→ Provided records
>>

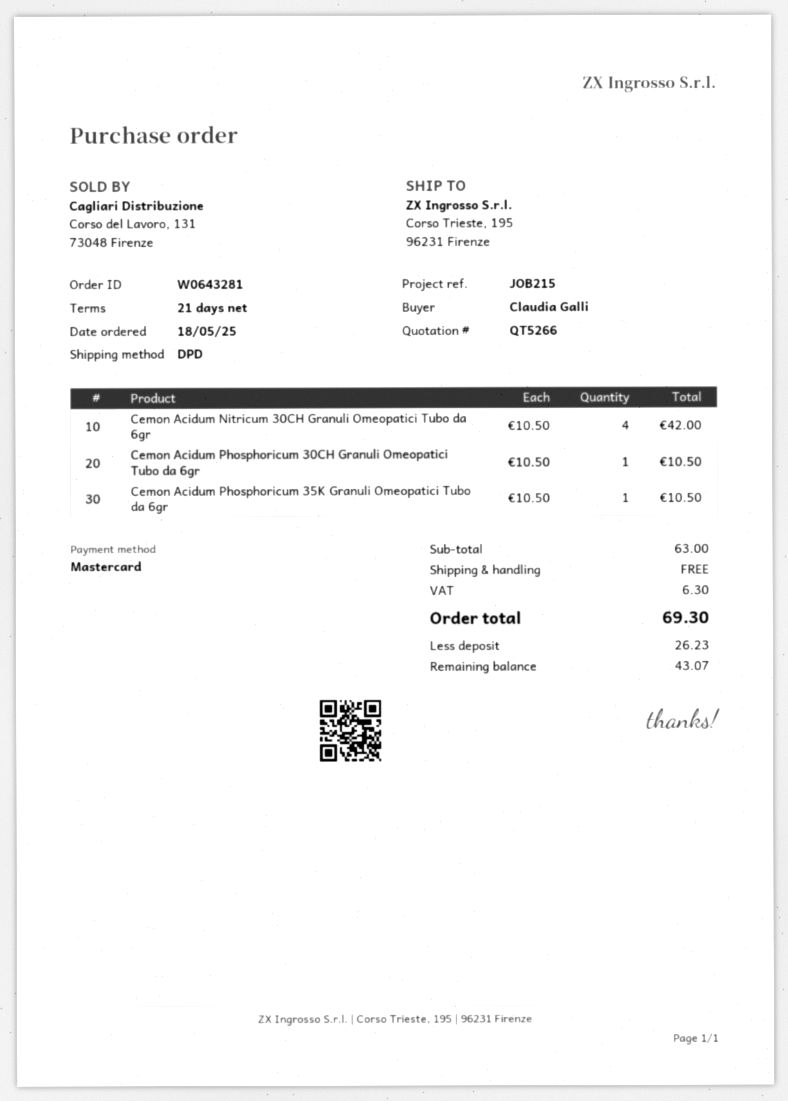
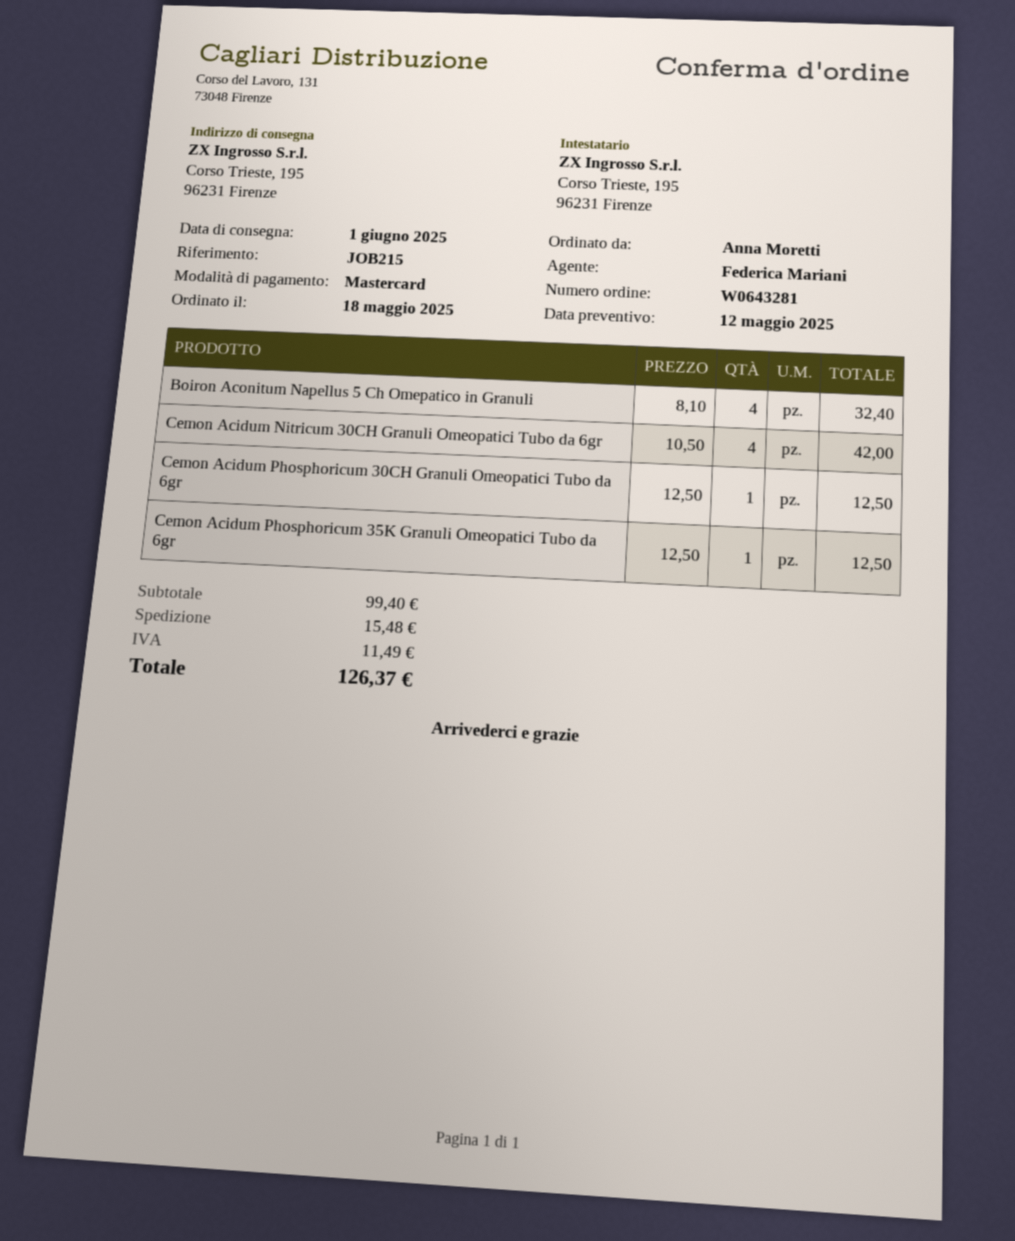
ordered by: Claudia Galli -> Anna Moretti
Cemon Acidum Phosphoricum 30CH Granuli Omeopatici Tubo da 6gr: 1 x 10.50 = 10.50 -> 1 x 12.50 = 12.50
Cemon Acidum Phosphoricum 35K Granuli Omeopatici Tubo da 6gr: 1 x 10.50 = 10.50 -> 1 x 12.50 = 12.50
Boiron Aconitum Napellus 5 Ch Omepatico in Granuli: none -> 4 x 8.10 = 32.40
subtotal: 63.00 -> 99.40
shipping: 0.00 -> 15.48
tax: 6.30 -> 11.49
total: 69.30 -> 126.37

<<
>>

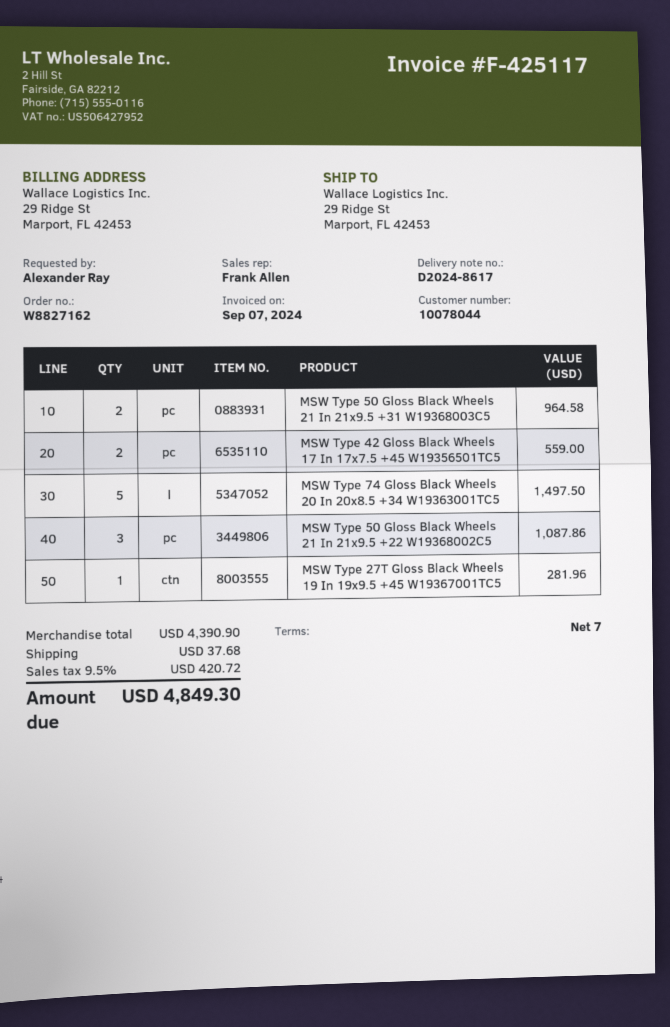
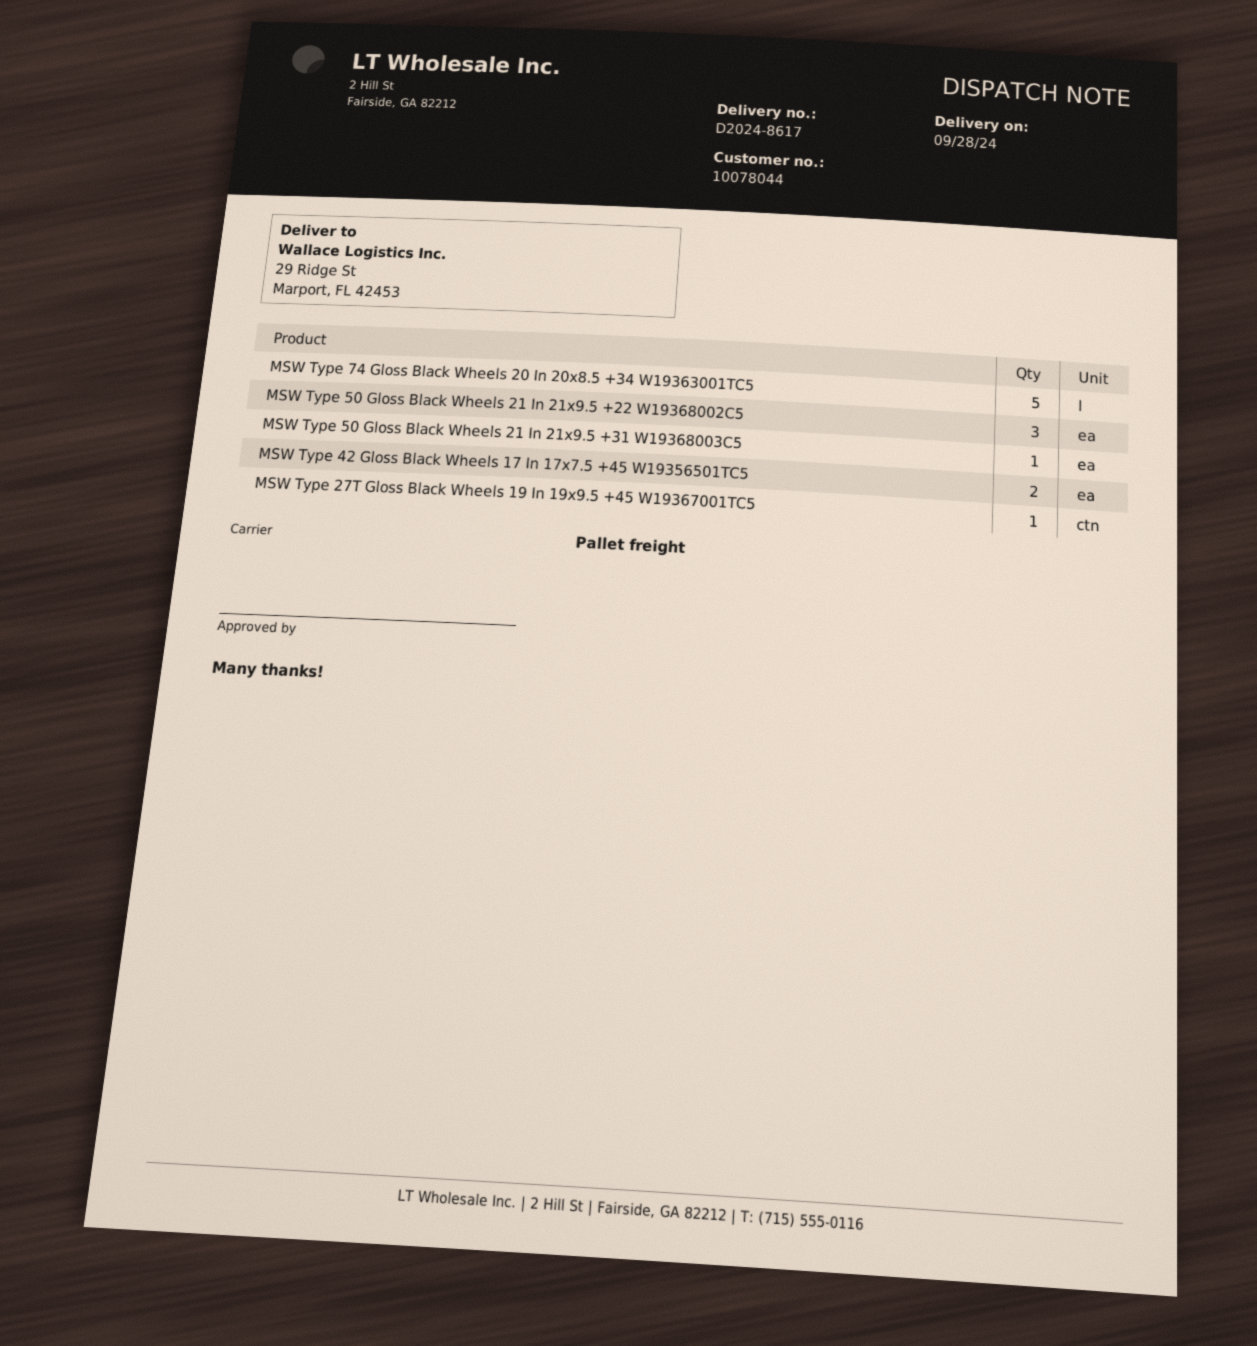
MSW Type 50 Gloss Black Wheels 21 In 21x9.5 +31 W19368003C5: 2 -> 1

<<

→ Prompt
Your answer should consist only of the lines above between the line holding "Cemon Acidum Phosphoricum 35K" and the line holding "total: 69.30 -> 126.37", inclusive, each transcribed exactly.

→ Answer to this exercise
Cemon Acidum Phosphoricum 35K Granuli Omeopatici Tubo da 6gr: 1 x 10.50 = 10.50 -> 1 x 12.50 = 12.50
Boiron Aconitum Napellus 5 Ch Omepatico in Granuli: none -> 4 x 8.10 = 32.40
subtotal: 63.00 -> 99.40
shipping: 0.00 -> 15.48
tax: 6.30 -> 11.49
total: 69.30 -> 126.37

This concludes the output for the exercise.